In teoria sì. Dico in teoria perché c’è un altro problema da risolvere. Ossia il fatto che l’assegnazione delle sedi all’estero si basa sulla domanda del singolo. Può perciò capitare che ci sia una concentrazione di preferenze per certe sedi lasciandone scoperte altre. Per esempio, nel concorso di due anni fa, si è verificato un ingorgo su due sedi in Giappone, desiderate da una moltitudine di candidati con studi in lingue orientali. Anche per questo motivo, per il ministero era cruciale che le assunzioni avvenissero con regolarità, necessitando di norme speciali e deroghe date le sue peculiarità. Ma così non è stato.
Di che numeri stiamo parlando per queste nuove assunzioni?
A spanne circa 700 persone nuovi ingressi entro la fine dell’anno. Inoltre, sono previsti altri concorsi, come, per esempio, quello da diplomatici e per dirigenti. Complessivamente parliamo di numeri significativi perché, ad oggi, il Ministero degli Esteri conta complessivamente circa 3.500 unità di personale di ruolo, e siamo in procinto di superare le 4mila. All’estero poi ci sono circa 3mila persone assunte con contratto locale, ma non possono svolgere le stesse mansioni del personale di ruolo.
A sei mesi dalla firma del Contratto Collettivo Nazionale, qual è la sua valutazione sulle relazioni sindacali?
Direi che sono buone con l’amministrazione, con la quale manteniamo aperto un canale di comunicazione. C’è molta attenzione da parte dell’amministrazione sia nei nostri confronti che della Cgil, anche perché il risultato della RSU non è passato inosservato. Formalmente, l’amministrazione si attiene alle direttive dell’Aran, quindi non veniamo convocati al tavolo sindacale neanche per le informative. Alle quali riusciamo comunque a pervenire grazie alle istanze di accesso agli atti o richieste in qualità di sigla rappresentativa della dirigenza. Dopotutto le due organizzazioni che non hanno firmato il CCNL, rappresentano oltre il 50% del personale contrattualizzato.
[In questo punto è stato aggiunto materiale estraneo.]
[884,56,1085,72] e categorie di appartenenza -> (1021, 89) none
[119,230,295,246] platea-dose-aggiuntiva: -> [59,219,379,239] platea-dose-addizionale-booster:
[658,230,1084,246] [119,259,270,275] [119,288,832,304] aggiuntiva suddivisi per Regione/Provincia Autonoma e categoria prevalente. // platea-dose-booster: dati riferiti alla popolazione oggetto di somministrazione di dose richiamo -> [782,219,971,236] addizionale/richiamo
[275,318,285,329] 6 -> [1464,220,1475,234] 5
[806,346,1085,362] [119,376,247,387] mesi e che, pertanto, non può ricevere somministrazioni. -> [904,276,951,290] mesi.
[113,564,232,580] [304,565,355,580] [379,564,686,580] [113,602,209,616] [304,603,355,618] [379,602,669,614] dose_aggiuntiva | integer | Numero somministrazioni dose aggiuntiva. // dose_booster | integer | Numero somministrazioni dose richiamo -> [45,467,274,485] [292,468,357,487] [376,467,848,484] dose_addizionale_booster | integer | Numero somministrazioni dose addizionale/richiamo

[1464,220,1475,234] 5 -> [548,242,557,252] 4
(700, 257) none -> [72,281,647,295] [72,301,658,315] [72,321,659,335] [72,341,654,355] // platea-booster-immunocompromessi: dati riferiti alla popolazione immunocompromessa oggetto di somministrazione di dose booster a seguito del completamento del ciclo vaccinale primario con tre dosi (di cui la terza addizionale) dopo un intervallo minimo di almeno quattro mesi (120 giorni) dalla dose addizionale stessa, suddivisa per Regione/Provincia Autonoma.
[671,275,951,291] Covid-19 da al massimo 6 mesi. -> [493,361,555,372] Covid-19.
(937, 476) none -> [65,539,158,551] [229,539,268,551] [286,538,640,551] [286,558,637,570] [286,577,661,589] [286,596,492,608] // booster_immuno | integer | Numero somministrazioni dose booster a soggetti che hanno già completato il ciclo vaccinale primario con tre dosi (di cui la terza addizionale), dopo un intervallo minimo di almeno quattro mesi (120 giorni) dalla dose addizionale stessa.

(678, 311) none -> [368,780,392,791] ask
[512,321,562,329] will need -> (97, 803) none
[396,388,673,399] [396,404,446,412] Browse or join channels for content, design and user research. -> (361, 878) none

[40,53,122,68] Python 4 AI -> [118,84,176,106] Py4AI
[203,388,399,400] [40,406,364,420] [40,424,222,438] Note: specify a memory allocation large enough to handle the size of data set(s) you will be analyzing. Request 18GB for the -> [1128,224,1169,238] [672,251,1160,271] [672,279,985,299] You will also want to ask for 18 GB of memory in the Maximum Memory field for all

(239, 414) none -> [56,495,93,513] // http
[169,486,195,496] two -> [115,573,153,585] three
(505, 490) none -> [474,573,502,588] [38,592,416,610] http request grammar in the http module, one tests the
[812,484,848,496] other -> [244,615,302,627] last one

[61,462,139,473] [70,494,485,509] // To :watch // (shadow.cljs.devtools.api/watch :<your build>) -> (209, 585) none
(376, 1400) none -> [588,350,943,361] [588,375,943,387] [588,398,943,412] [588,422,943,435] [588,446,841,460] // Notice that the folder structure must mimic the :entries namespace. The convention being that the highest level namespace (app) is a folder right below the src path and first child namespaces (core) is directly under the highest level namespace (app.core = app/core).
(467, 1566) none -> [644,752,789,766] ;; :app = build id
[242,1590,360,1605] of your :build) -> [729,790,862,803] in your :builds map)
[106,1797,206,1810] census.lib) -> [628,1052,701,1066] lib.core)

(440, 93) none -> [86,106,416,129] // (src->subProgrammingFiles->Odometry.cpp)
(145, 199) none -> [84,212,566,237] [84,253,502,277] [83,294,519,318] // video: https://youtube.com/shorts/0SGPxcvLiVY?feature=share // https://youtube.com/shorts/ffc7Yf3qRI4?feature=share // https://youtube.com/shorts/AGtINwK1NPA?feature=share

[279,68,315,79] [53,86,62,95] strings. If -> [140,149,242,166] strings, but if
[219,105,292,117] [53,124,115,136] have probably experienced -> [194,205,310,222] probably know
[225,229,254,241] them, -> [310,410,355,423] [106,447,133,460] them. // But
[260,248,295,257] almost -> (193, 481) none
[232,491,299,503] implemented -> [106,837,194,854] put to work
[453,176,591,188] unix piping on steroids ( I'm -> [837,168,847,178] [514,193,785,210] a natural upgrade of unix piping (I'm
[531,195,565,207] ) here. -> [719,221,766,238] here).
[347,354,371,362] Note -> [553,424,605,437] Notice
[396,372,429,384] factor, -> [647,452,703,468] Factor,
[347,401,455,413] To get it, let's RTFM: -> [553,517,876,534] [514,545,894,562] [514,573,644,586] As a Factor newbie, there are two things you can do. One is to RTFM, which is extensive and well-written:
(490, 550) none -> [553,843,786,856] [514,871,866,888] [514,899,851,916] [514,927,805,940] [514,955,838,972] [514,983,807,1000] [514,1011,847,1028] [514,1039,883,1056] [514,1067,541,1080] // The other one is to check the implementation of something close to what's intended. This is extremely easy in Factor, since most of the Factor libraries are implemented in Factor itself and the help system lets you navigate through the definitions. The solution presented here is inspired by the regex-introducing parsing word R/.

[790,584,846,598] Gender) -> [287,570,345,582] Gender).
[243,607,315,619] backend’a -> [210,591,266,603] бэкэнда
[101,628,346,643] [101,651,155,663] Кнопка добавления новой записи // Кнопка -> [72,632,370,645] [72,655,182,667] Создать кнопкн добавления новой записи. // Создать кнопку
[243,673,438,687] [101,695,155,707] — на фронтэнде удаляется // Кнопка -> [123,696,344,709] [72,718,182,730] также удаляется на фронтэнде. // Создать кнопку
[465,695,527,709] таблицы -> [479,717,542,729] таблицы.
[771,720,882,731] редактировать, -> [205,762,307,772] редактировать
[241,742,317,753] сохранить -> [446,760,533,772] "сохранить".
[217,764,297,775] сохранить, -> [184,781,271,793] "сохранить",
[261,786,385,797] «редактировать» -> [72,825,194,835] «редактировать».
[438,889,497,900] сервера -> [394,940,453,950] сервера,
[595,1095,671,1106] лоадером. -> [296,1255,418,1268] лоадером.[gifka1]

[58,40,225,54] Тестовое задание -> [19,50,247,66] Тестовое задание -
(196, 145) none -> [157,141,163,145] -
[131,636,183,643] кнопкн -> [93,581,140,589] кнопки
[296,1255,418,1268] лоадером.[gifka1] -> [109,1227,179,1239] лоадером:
Qual è la sua esperienza in merito al coinvolgimento sindacale dei giovani neoassunti?
I giovani mostrano una netta preferenza per la qualità della vita rispetto allo stipendio. Per esempio, prediligono sedi come Praga, Lisbona o Dublino perché è più facile rientrare in Italia con più frequenza rispetto a capitali molto più lontane. Ai giovani interessa essere aiutati ad andare all’estero, fare esperienza e risparmiare. Dal punto di vista ideale, cioè della tutela dei diritti e della politica sindacale c’è del lavoro da fare, non lo nego. Ciononostante, non siamo scoraggiati perché non sono pochissimi i giovani che si rivolgono al sindacato non solo per i servizi che offriamo, ma anche per capire il mondo in cui si trovano, le dinamiche interne e persino per discutere di questioni di rilevanza nazionale e internazionale. Diciamo che c’è una base da cui partire.
In che modo le nuove tecnologie, e in particolare l’intelligenza artificiale, stanno modificando l’organizzazione del lavoro al Ministero degli Esteri?
Per quanto ne so, al momento non ci sono piani immediati rispetto all’introduzione dell’intelligenza artificiale nel nostro Ministero. Tenga presente che siamo soggetti a numerosi attacchi informatici. Il che ci costringe a operare in un ambiente sostanzialmente “blindato”. Ad esempio, non possiamo controllare la posta dall’esterno se non con applicativi limitati. Comunque, c’è una forte spinta verso la formazione informatica del personale e ci sono investimenti che si concentrano sull’adeguamento della rete, un tempo fin troppo permeabile. In sintesi, per l’alfabetizzazione informatica siamo sempre stati preparati, ma abbiamo il problema della sicurezza che condiziona molto il nostro lavoro.